Filed under Making Tracks

4 responses to “Going Beyond Perfectionism

  1. lindamead

    Glad you’re back, Patricia! I’ve missed you. I totally agree with you. Trying to be perfect, so people will think well of me (I think) is a no-win game. I learn and relearn this lesson all the time. What makes the difference for me is how sane and peaceful I feel when I am (just) good enough vs how stressed I feel when I try to be perfect. Allowing myself to be good enough is good enough!

  2. I can so relate to this, particularly when it comes to blogging. So many times I have started and soon closed a blog because it wasn’t “good enough”. I’m not giving up with my new blog, that I just started.

    Although, after reading you about pages, now I feel that I have to edit my about page 🙂

    Great blog, glad I stumbled it and you’re such a great writer and positive.

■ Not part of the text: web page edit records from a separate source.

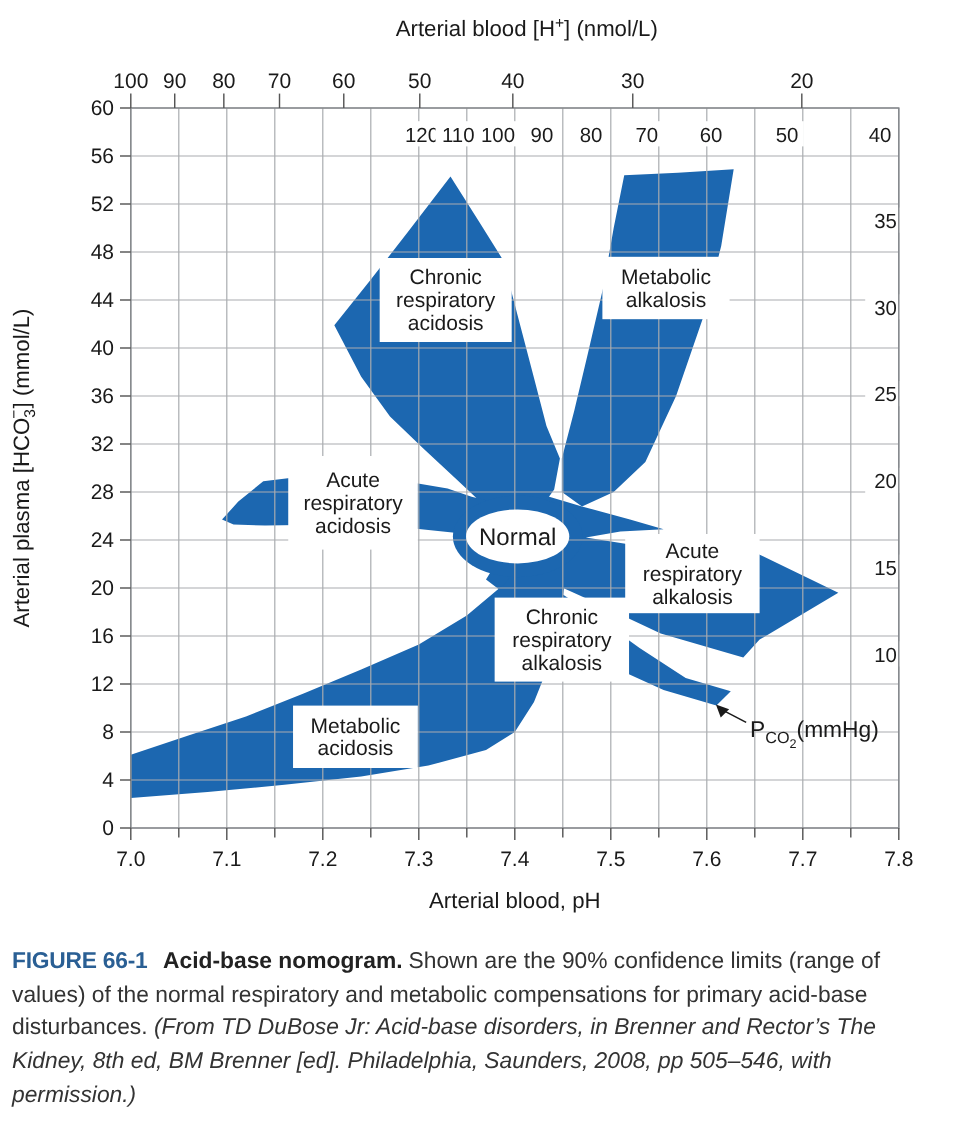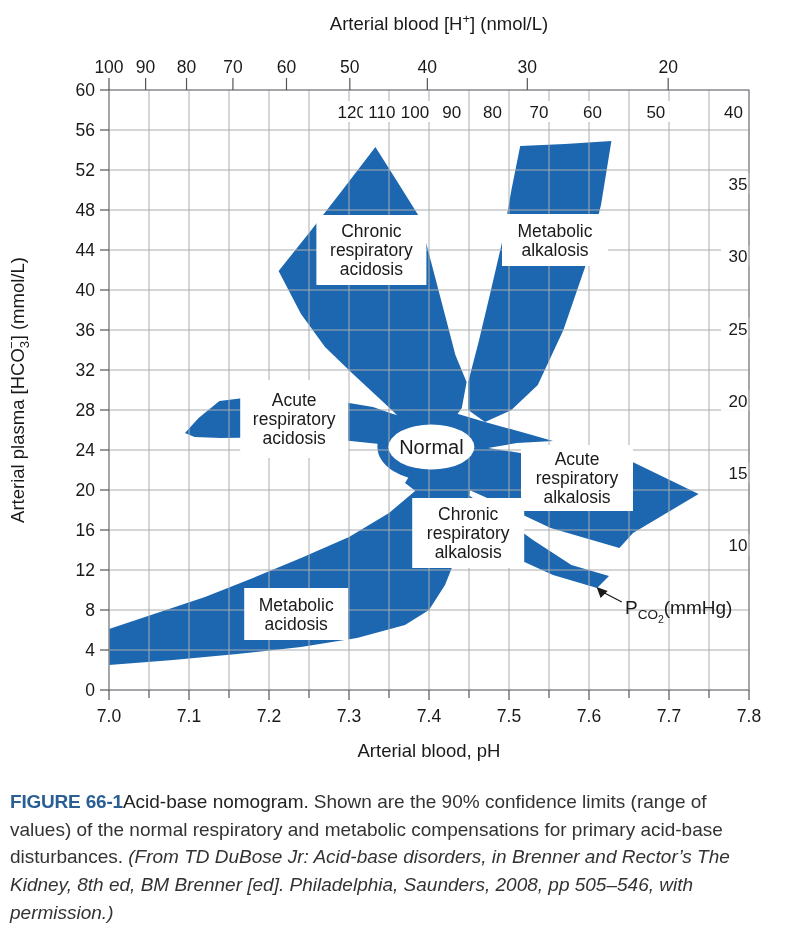--- a/index.html
+++ b/index.html
@@ -14,7 +14,7 @@
   .normlab{font-size:20px;}
   figcaption{position:absolute;left:0;top:780px;width:756px;padding:8px 34px 0 10px;
     font-size:19px;line-height:1.46;color:#333;}
-  .figno{color:#2a5f94;font-weight:700;letter-spacing:-0.2px;}
+  .figno{color:#2a5f94;font-weight:700;margin-right:13px;letter-spacing:-0.2px;}
   .captitle{font-weight:400;margin-right:5px;color:#222;}
   .capcite{font-style:italic;}
 </style>

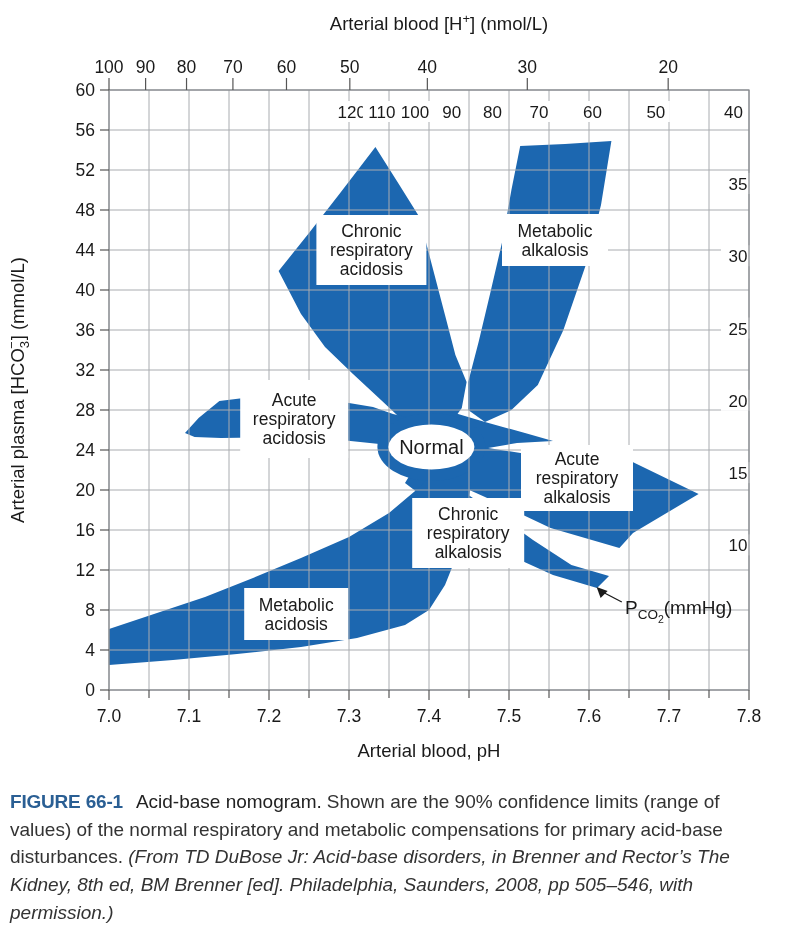--- a/index.html
+++ b/index.html
@@ -15,7 +15,7 @@
   figcaption{position:absolute;left:0;top:780px;width:756px;padding:8px 34px 0 10px;
     font-size:19px;line-height:1.46;color:#333;}
   .figno{color:#2a5f94;font-weight:700;margin-right:13px;letter-spacing:-0.2px;}
-  .captitle{font-weight:400;margin-right:5px;color:#222;}
+  .captitle{font-weight:700;margin-right:5px;color:#222;}
   .capcite{font-style:italic;}
 </style>
 </head>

    • Hi, ModTrag, Welcome to CPR for Depressives! Glad you’re here. I looked at your blog and the About page; I encourage you to “act as if” and go ahead with your blog, even if you’re not feeling the confidence or are fearful of others’ responses. For so many years, I was afraid of putting myself out there. I felt sure that my writing wasn’t good enough; not only that, but that no one wanted to hear what I had to say. I finally realized that the only person I was shortchanging was myself. You are worth believing in and investing in–so go for it! Blessings to you. Be sure to subscribe and to pass this blog along to other depressives/BPDs who need a lift and some constructive ways to take care of themselves.

  3. Thank’s so much for the encouraging and kind words, it is helping me a lot – not only in blogging, but in dealing with my “issues”, as I was reading some of your posts.
    Wish you all the best & for sure will come back for more.